#### [Your instructions]
Copy every entry exactly as it stands, though any image it holds should stay out of the copy.
───── Dataset records
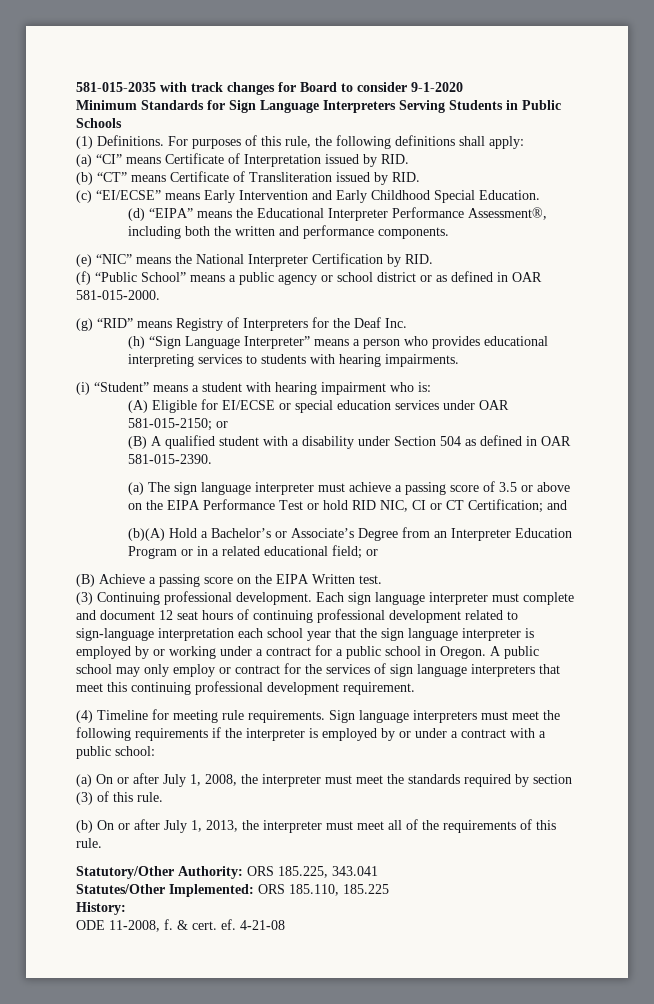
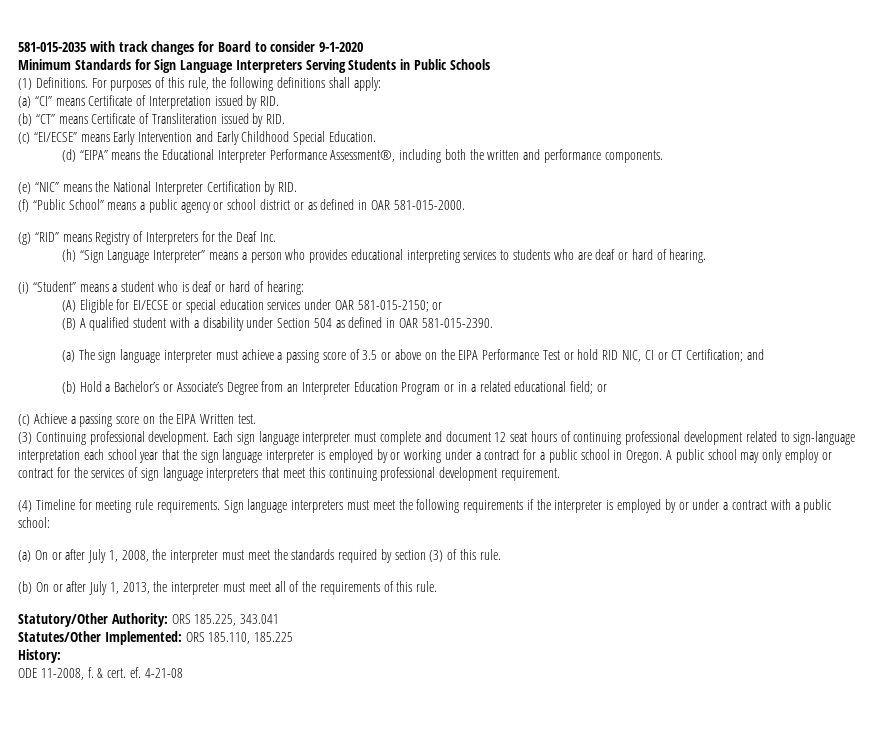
- (h) “Sign Language Interpreter” means a person who provides educational interpreting services to students with hearing impairments.
+ (h) “Sign Language Interpreter” means a person who provides educational interpreting services to students who are deaf or hard of hearing.
- (i) “Student” means a student with hearing impairment who is:
+ (i) “Student” means a student who is deaf or hard of hearing:
- (b)(A) Hold a Bachelor’s or Associate’s Degree from an Interpreter Education Program or in a related educational field; or
+ (b) Hold a Bachelor’s or Associate’s Degree from an Interpreter Education Program or in a related educational field; or
- (B) Achieve a passing score on the EIPA Written test.
+ (c) Achieve a passing score on the EIPA Written test.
──────────
#### [Answer below]
- (h) “Sign Language Interpreter” means a person who provides educational interpreting services to students with hearing impairments.
+ (h) “Sign Language Interpreter” means a person who provides educational interpreting services to students who are deaf or hard of hearing.
- (i) “Student” means a student with hearing impairment who is:
+ (i) “Student” means a student who is deaf or hard of hearing:
- (b)(A) Hold a Bachelor’s or Associate’s Degree from an Interpreter Education Program or in a related educational field; or
+ (b) Hold a Bachelor’s or Associate’s Degree from an Interpreter Education Program or in a related educational field; or
- (B) Achieve a passing score on the EIPA Written test.
+ (c) Achieve a passing score on the EIPA Written test.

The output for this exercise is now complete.